▶ Dataset excerpts:
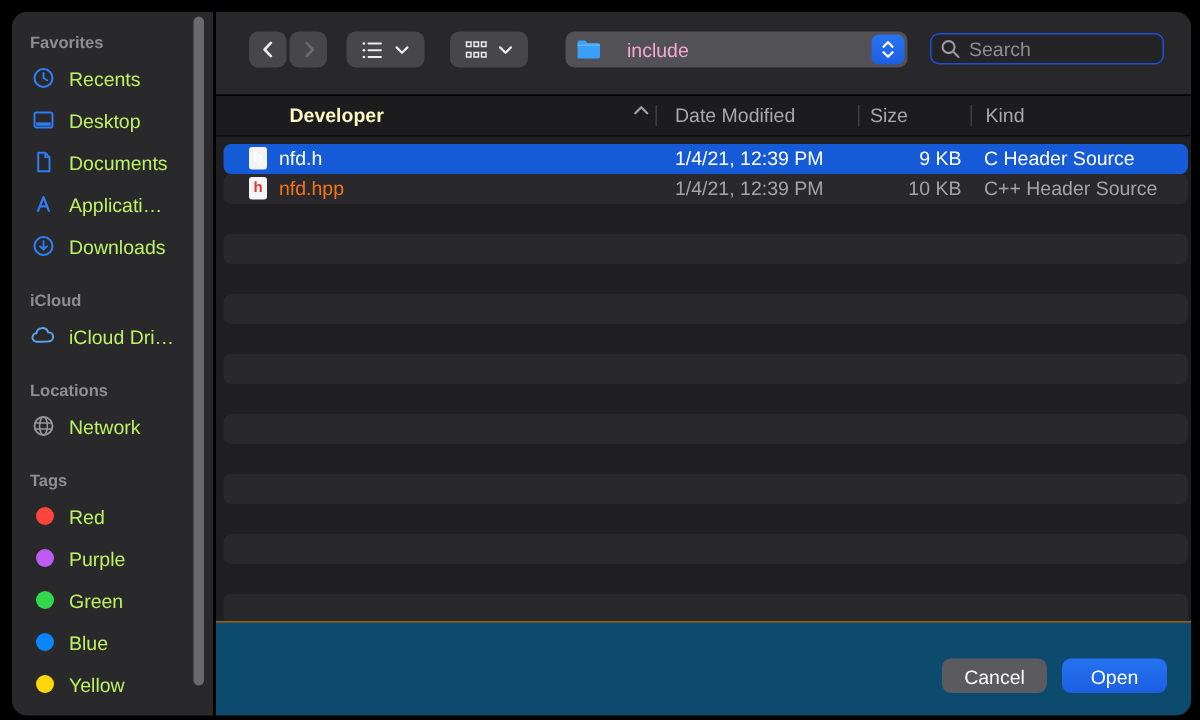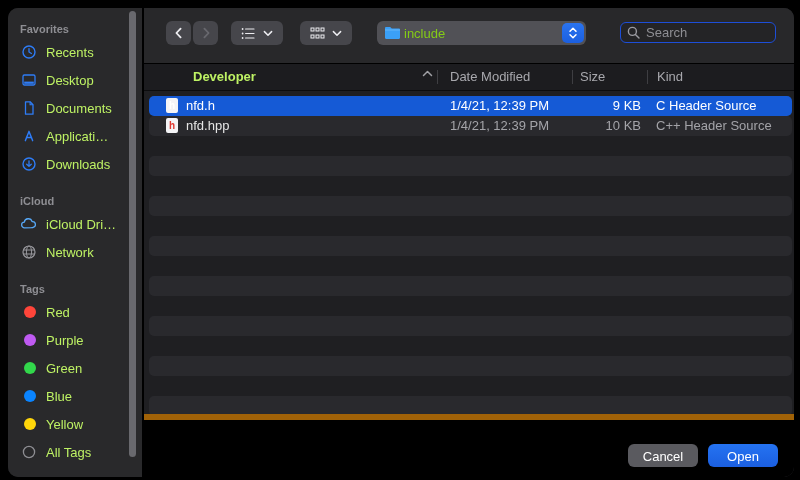"include" .popup { color: #84cc16 -> #f9a8d4; gap: 3px -> 17px; width: 209px -> 228px }
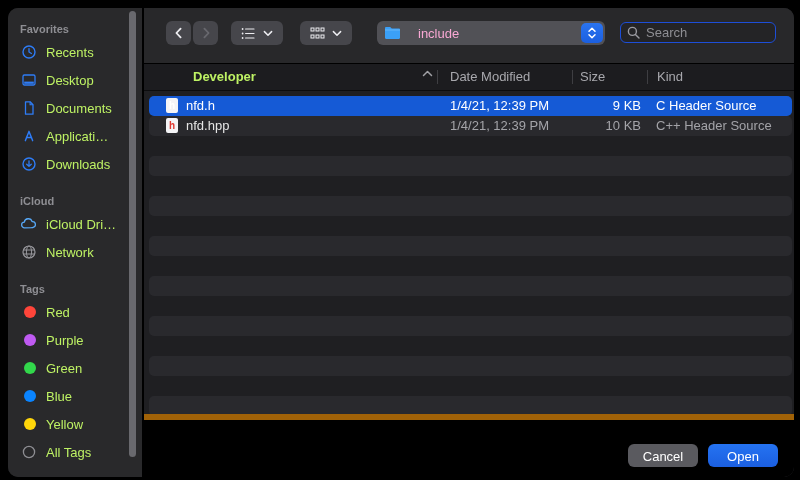"Developer" .h-name { color: #bef264 -> #fef9c3 }
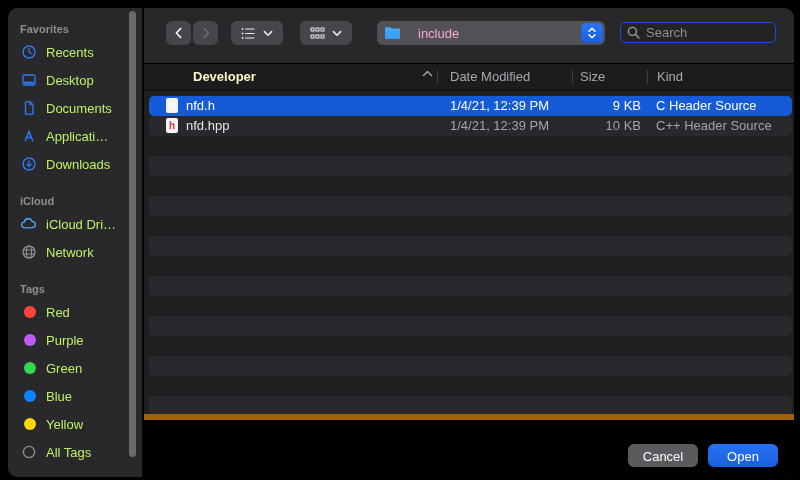"nfd.hpp" .c-name { color: #e5e5e5 -> #f97316 }
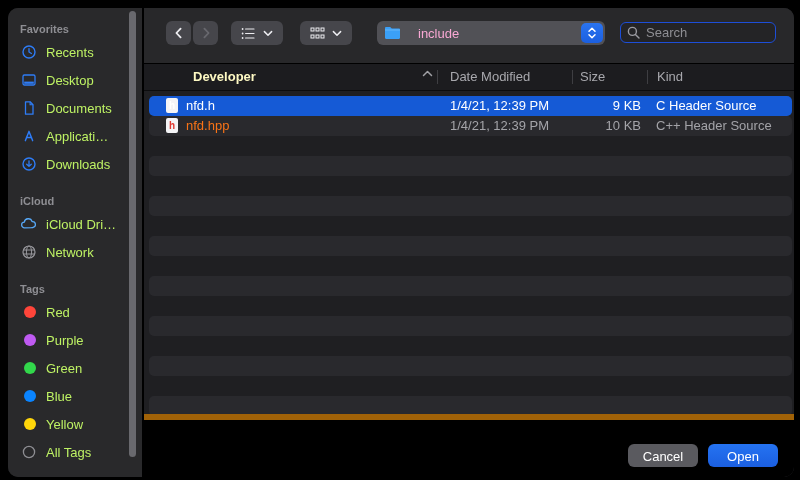"Locations" div.section-label { html: none -> <div>Locations</div> }
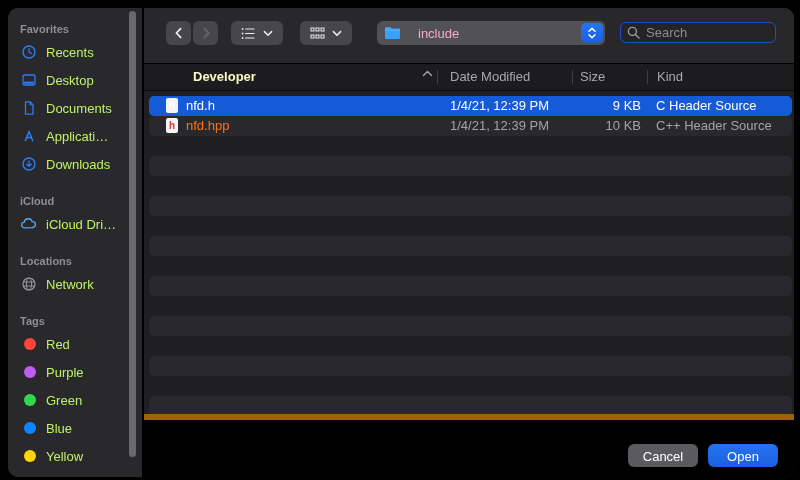"Cancel" .footer { background: #000000 -> #0c4a6e; border-top: 6px solid #a16207 -> 1px solid #a16207 }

▶ What this task involves:
Once the pictures are removed, copy the material above exactly.

▶ Solution below:
"include" .popup { color: #84cc16 -> #f9a8d4; gap: 3px -> 17px; width: 209px -> 228px }
"Developer" .h-name { color: #bef264 -> #fef9c3 }
"nfd.hpp" .c-name { color: #e5e5e5 -> #f97316 }
"Locations" div.section-label { html: none -> <div>Locations</div> }
"Cancel" .footer { background: #000000 -> #0c4a6e; border-top: 6px solid #a16207 -> 1px solid #a16207 }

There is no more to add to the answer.